- Location of Bollinger County, Missouri
- Coordinates: 37°22′17″N 90°05′20″W﻿ / ﻿37.37139°N 90.08889°W
- Country: United States
- State: Missouri
- County: Bollinger
- Township: Crooked Creek
- Elevation: 591 ft (180 m)
- Time zone: UTC-6 (Central (CST))
- • Summer (DST): UTC-5 (CDT)
- Area code: 573
- GNIS feature ID: 714006

= Bessville, Missouri =

Unincorporated community in Missouri, U.S.

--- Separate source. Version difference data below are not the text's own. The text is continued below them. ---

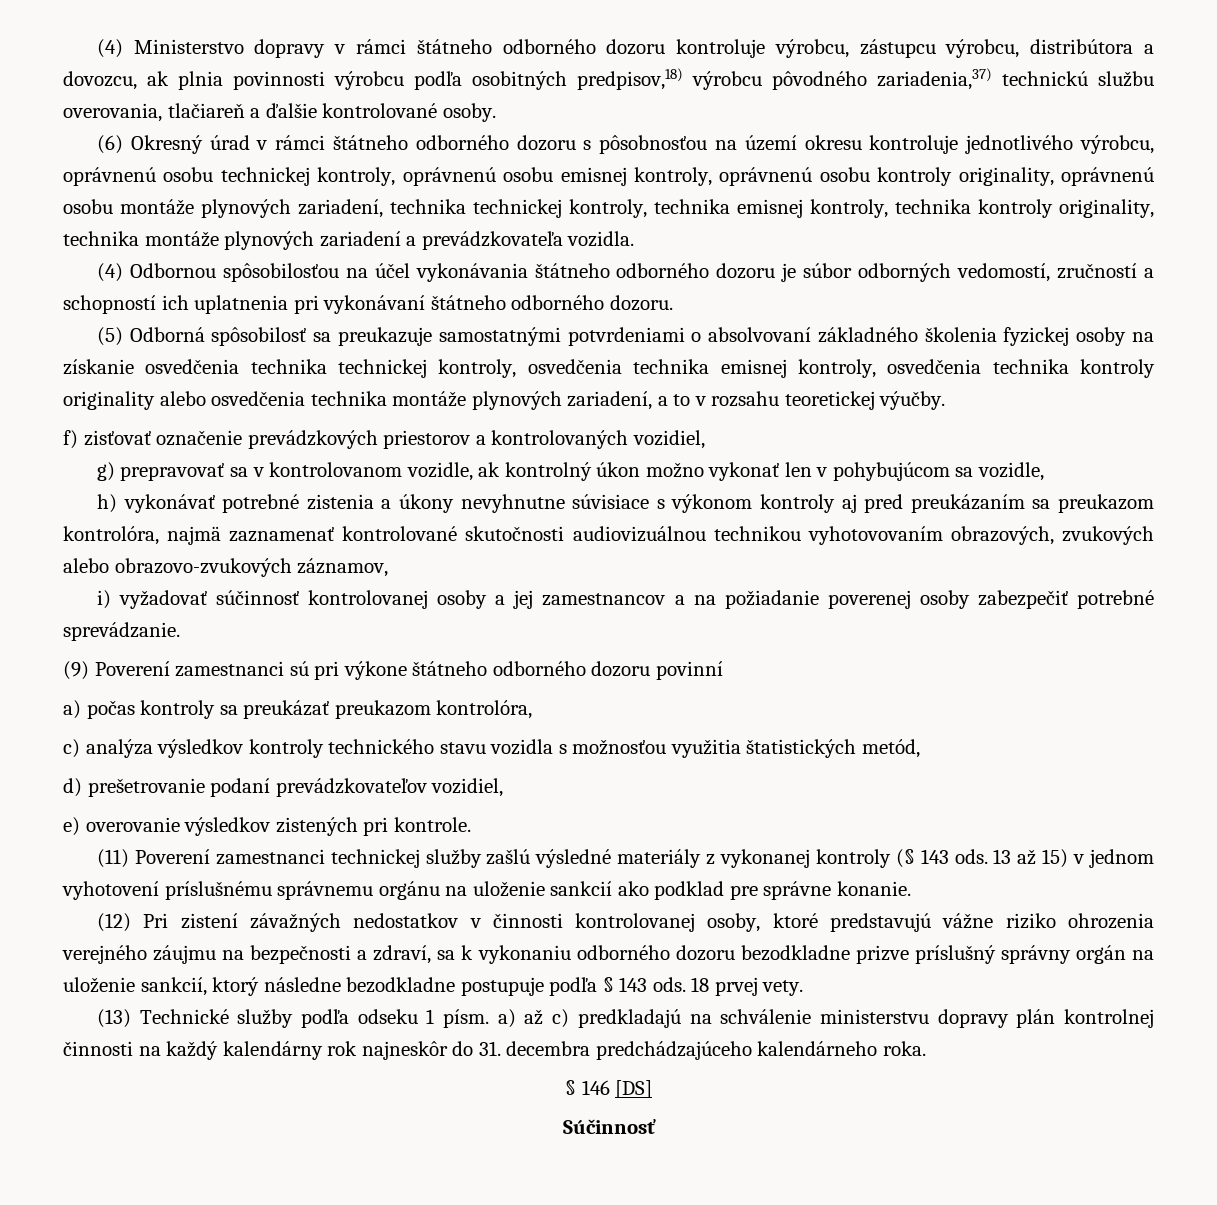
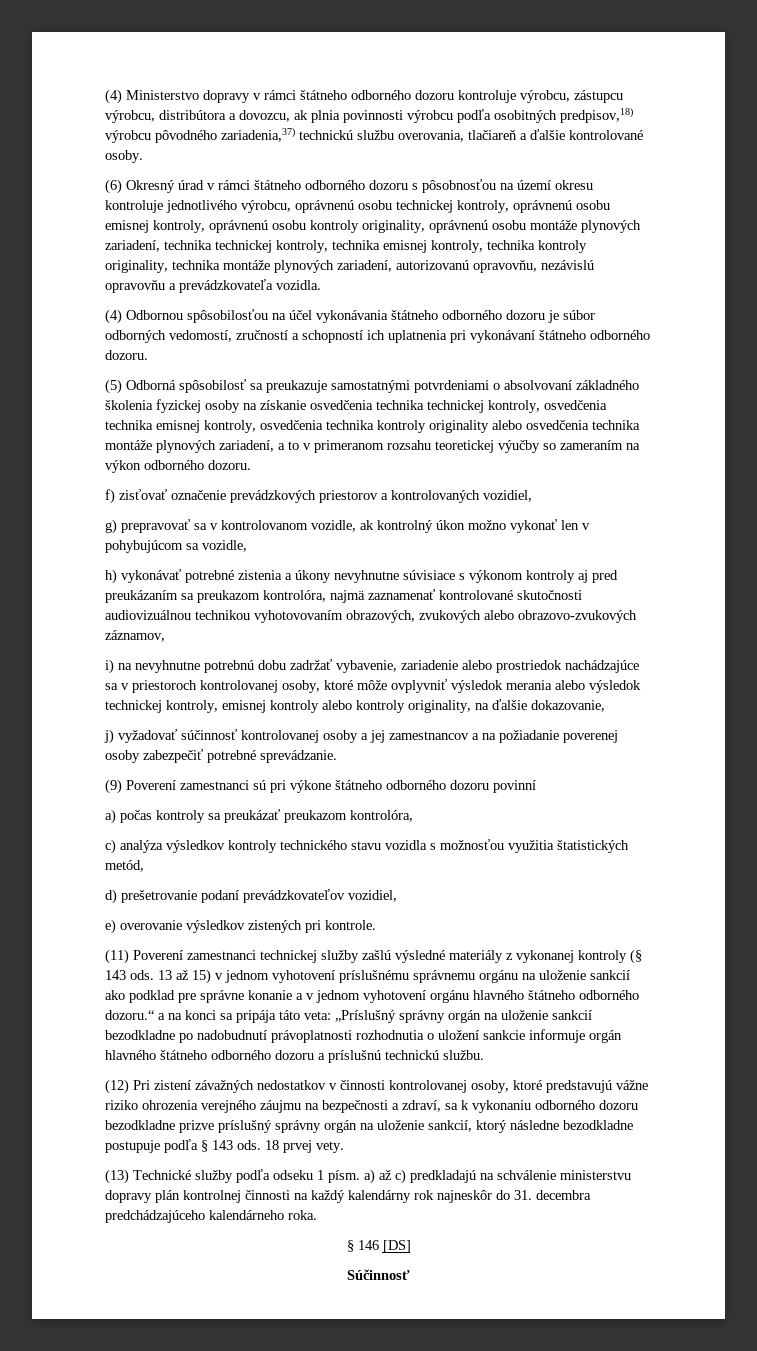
- (6) Okresný úrad v rámci štátneho odborného dozoru s pôsobnosťou na území okresu kontroluje jednotlivého výrobcu, oprávnenú osobu technickej kontroly, oprávnenú osobu emisnej kontroly, oprávnenú osobu kontroly originality, oprávnenú osobu montáže plynových zariadení, technika technickej kontroly, technika emisnej kontroly, technika kontroly originality, technika montáže plynových zariadení a prevádzkovateľa vozidla.
+ (6) Okresný úrad v rámci štátneho odborného dozoru s pôsobnosťou na území okresu kontroluje jednotlivého výrobcu, oprávnenú osobu technickej kontroly, oprávnenú osobu emisnej kontroly, oprávnenú osobu kontroly originality, oprávnenú osobu montáže plynových zariadení, technika technickej kontroly, technika emisnej kontroly, technika kontroly originality, technika montáže plynových zariadení, autorizovanú opravovňu, nezávislú opravovňu a prevádzkovateľa vozidla.
- (5) Odborná spôsobilosť sa preukazuje samostatnými potvrdeniami o absolvovaní základného školenia fyzickej osoby na získanie osvedčenia technika technickej kontroly, osvedčenia technika emisnej kontroly, osvedčenia technika kontroly originality alebo osvedčenia technika montáže plynových zariadení, a to v rozsahu teoretickej výučby.
+ (5) Odborná spôsobilosť sa preukazuje samostatnými potvrdeniami o absolvovaní základného školenia fyzickej osoby na získanie osvedčenia technika technickej kontroly, osvedčenia technika emisnej kontroly, osvedčenia technika kontroly originality alebo osvedčenia technika montáže plynových zariadení, a to v primeranom rozsahu teoretickej výučby so zameraním na výkon odborného dozoru.
- i) vyžadovať súčinnosť kontrolovanej osoby a jej zamestnancov a na požiadanie poverenej osoby zabezpečiť potrebné sprevádzanie.
+ i) na nevyhnutne potrebnú dobu zadržať vybavenie, zariadenie alebo prostriedok nachádzajúce sa v priestoroch kontrolovanej osoby, ktoré môže ovplyvniť výsledok merania alebo výsledok technickej kontroly, emisnej kontroly alebo kontroly originality, na ďalšie dokazovanie,
+ j) vyžadovať súčinnosť kontrolovanej osoby a jej zamestnancov a na požiadanie poverenej osoby zabezpečiť potrebné sprevádzanie.
- 13 až 15) v jednom vyhotovení príslušnému správnemu orgánu na uloženie sankcií ako podklad pre správne konanie.
+ 13 až 15) v jednom vyhotovení príslušnému správnemu orgánu na uloženie sankcií ako podklad pre správne konanie a v jednom vyhotovení orgánu hlavného štátneho odborného dozoru.“ a na konci sa pripája táto veta: „Príslušný správny orgán na uloženie sankcií bezodkladne po nadobudnutí právoplatnosti rozhodnutia o uložení sankcie informuje orgán hlavného štátneho odborného dozoru a príslušnú technickú službu.

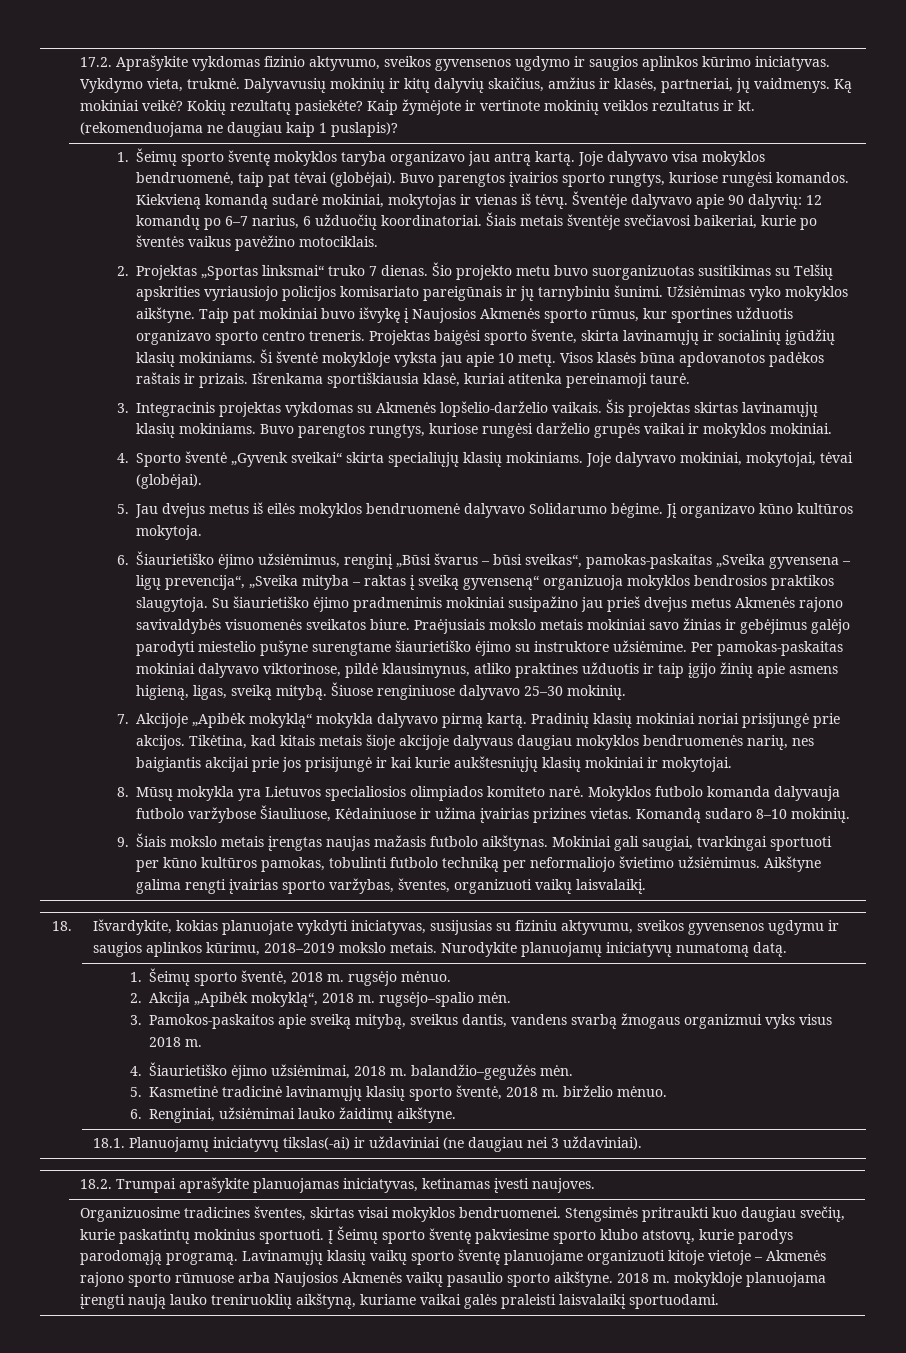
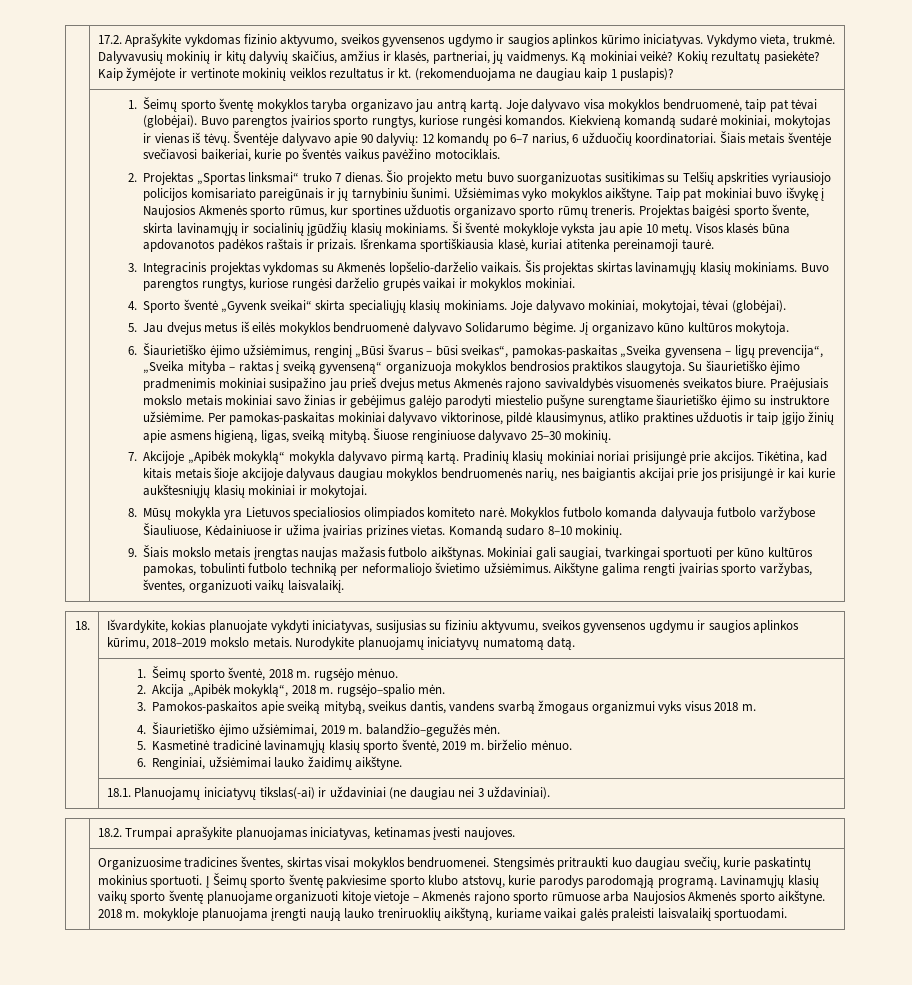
- Taip pat mokiniai buvo išvykę į Naujosios Akmenės sporto rūmus, kur sportines užduotis organizavo sporto centro treneris.
+ Taip pat mokiniai buvo išvykę į Naujosios Akmenės sporto rūmus, kur sportines užduotis organizavo sporto rūmų treneris.
- 4. Šiaurietiško ėjimo užsiėmimai, 2018 m. balandžio–gegužės mėn.
+ 4. Šiaurietiško ėjimo užsiėmimai, 2019 m. balandžio–gegužės mėn.
- 5. Kasmetinė tradicinė lavinamųjų klasių sporto šventė, 2018 m. birželio mėnuo.
+ 5. Kasmetinė tradicinė lavinamųjų klasių sporto šventė, 2019 m. birželio mėnuo.
- Lavinamųjų klasių vaikų sporto šventę planuojame organizuoti kitoje vietoje – Akmenės rajono sporto rūmuose arba Naujosios Akmenės vaikų pasaulio sporto aikštyne.
+ Lavinamųjų klasių vaikų sporto šventę planuojame organizuoti kitoje vietoje – Akmenės rajono sporto rūmuose arba Naujosios Akmenės sporto aikštyne.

Bessville is an unincorporated community in the southern part of Crooked Creek Township in eastern Bollinger County, Missouri, United States. The community lies on the east bank of Crooked Creek and at the end of Missouri Route OO. It is located approximately seven miles northwest of Marble Hill and 5.5 miles southeast of Marquand in adjacent Madison County.

The community was established as a stop on the Belmont branch of the Iron Mountain Railroad. It was laid out soon after the railroad was built in 1869. The community was named for Sam Bess, who ran the first store, and Levi Bess, who was the community's first postmaster. The first post office in the area operated between 1856–1864, and then again between 1871-1955 after the construction of the railroad.